Turn out the lights, Warner. The party's over

IT DIDN'T TAKE long after the polls closed Tuesday night to learn that Warner Mendenhall's drive-by drill team had been drubbed by the voters. Word spread quickly around the packed rally crowd at Musica downtown that Mayor Plusquellic had not only survived the farcical recall election but also did so with such overwhelming 3-to-1 authority that perhaps only Mendenhall and the night gab-guy on WNIR would sulkingly still consider it close enough for a recount.

Actually, still on his white horse after the final vote was in, Mendenhall emerged at his base, the Country something-or-other restaurant, to declare a moral victory by sending an important message to City Hall that would "change the future of the city" As he had during the entire ludicrous campaign against the mayor, he was still talking in riddles. What message might he be referring to? Was this the beleaguered football coach trying to incite his team to play harder after a 45-0 halftime deficit?

On the other hand, I didn't find a single Plusquellic supporter who had anticipated the wide margin of victory. When Dave Lieberth, the mayor's right-hand man and factotum at City Hall, was asked if were surprised, he could only nod that he was, while adding that he believed the mayor would survive, but added cautiously: "One never knows." County Executive Russ Pry and City Council President Marco Sommerville, also appeared to be sorting out the impressive showing by the mayor. Pry said the Mendenhall campaign was a "speed bump" when government should be concentrating on the more serious business at hand. "When you go through a campaign like this, it takes a lot of energy and time," Pry said. Sommerville handed the challenge back to Mendenhall, asserting: "The people have spoken. He (Mendenhall) says he listens to the people. We'll see...."

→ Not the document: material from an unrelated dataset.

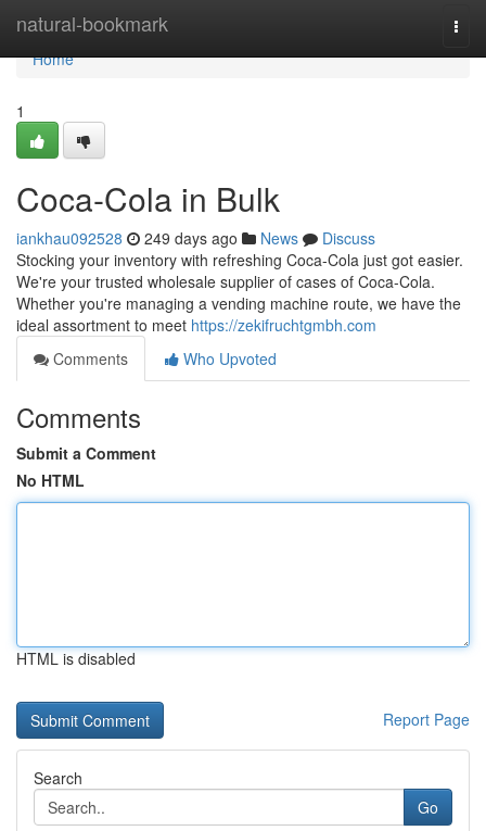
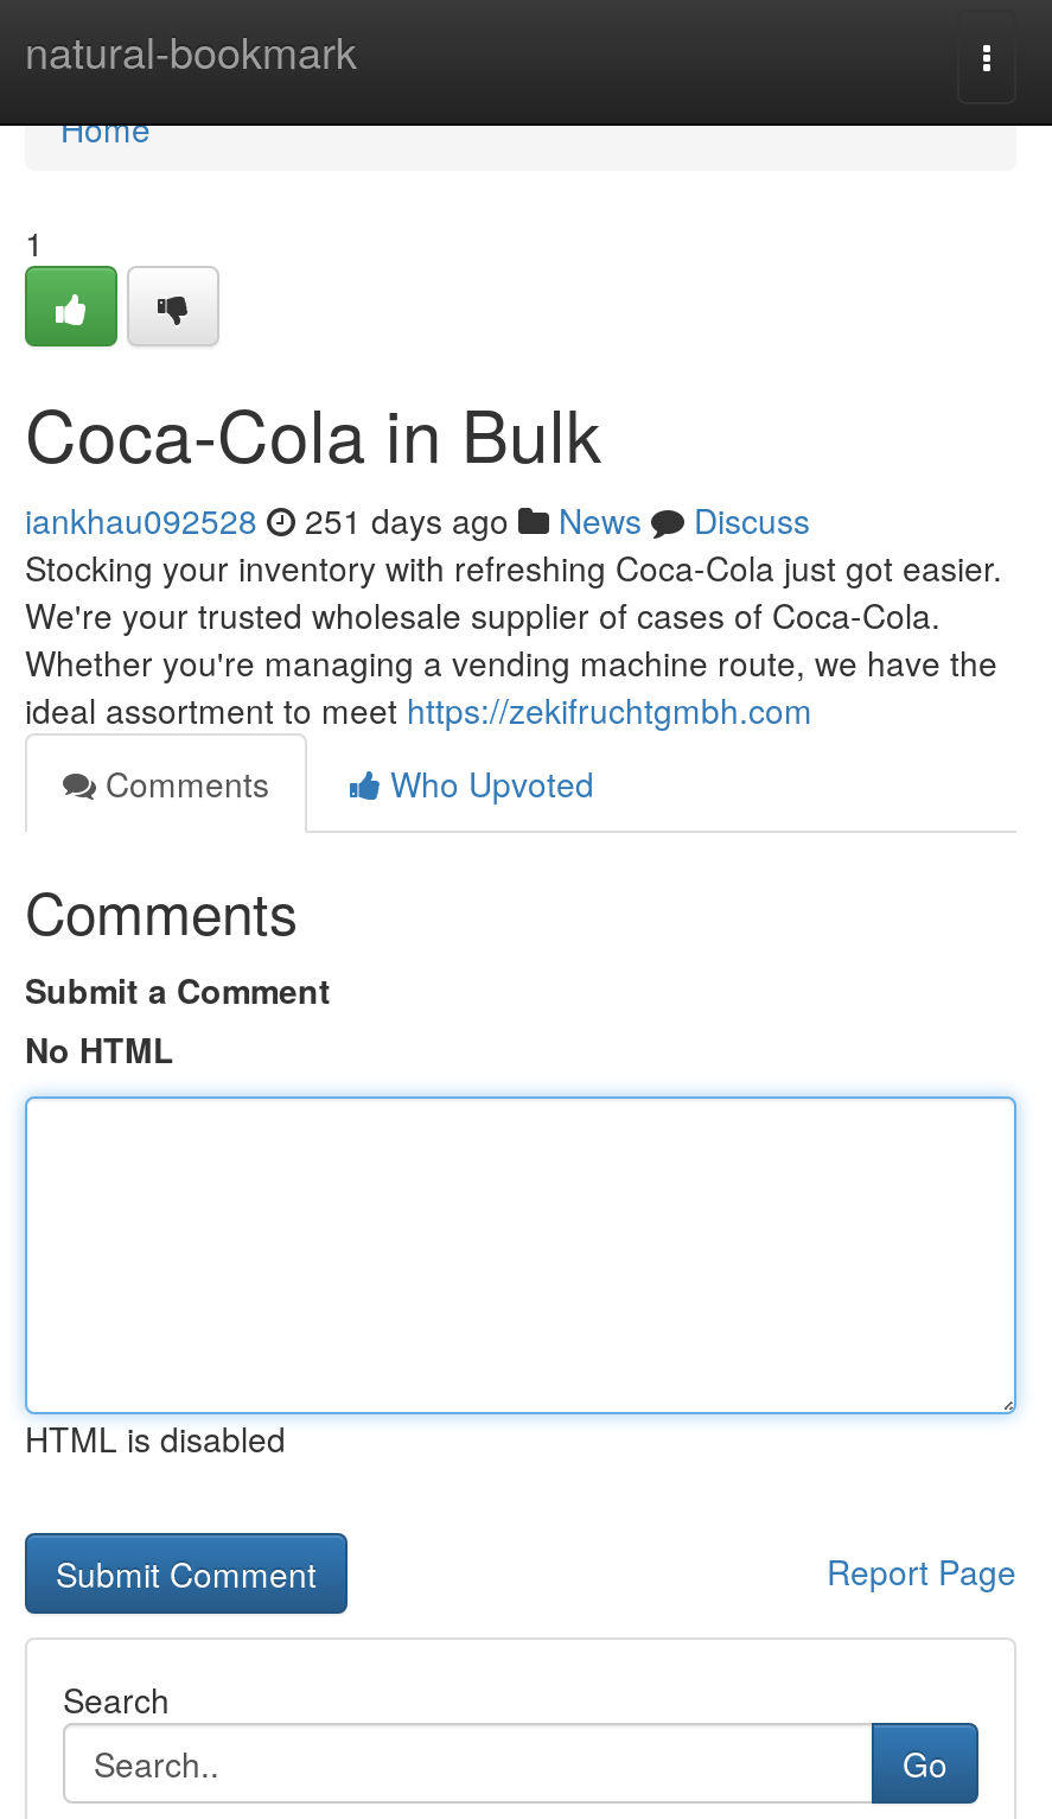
[16,227,375,249] iankhau092528 249 days ago News Discuss -> [25,496,810,543] iankhau092528 251 days ago News Discuss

But it was the mayor himself who wrote the campaign's epilogue, reviving his plain-spoken cut-to-the-bone ways as he addressed the throng. He slashed at the "false statements" from the other side while conceding that he could be wrong on some issues but would never retreat from his commitment as a determined leader "to continue to be strong and continue to fight for the citizens of Akron."

Several people mentioned that one of the problems with the Mendenhall assault is that a mayoral recall election was the first in the city's history and nobody had any experience in addressing it. In some ways it was a a grimy underground protest campaign, word of mouth, full of sound and fury in certain precincts, , and as the Bard of Avon once wrote, "signifying nothing." Mendenhall cost the city's taxpayers hundreds of thousands of dollars, some of it in time spent by city workers to research records sought by his forces. And what did he prove by all of this? Only that there was nothing to be proved.

Get over it, Warner. You lost, doubtless in a way that startled even you. Now try hard to become a good citizen like the kind that you want everybody else to be.

P.S. If you accomplished anything . Warner, with yesterday's numbers, you doubtless have made the mayor a much stronger candidate for his next election campaign. Sometimes you have to be careful about what you wish for, you may get it in ways that you never anticipated.


3 comments:

Mencken said...

As HLM once said, “The lunatic fringe wags the underdog".

fargo said...

It's never over for Mendenhall. Now we find out this whole thing was nothing more than getting Kelly Mendenhall some name recognition for her own Council At Large race...I am feeling very motivated to work against her.

Mencken said...

If name recognition was Kelly Mendenhall's goal, it would have been more cost effective and less damaging to her reputation to just have an affair with a noted Republican politician.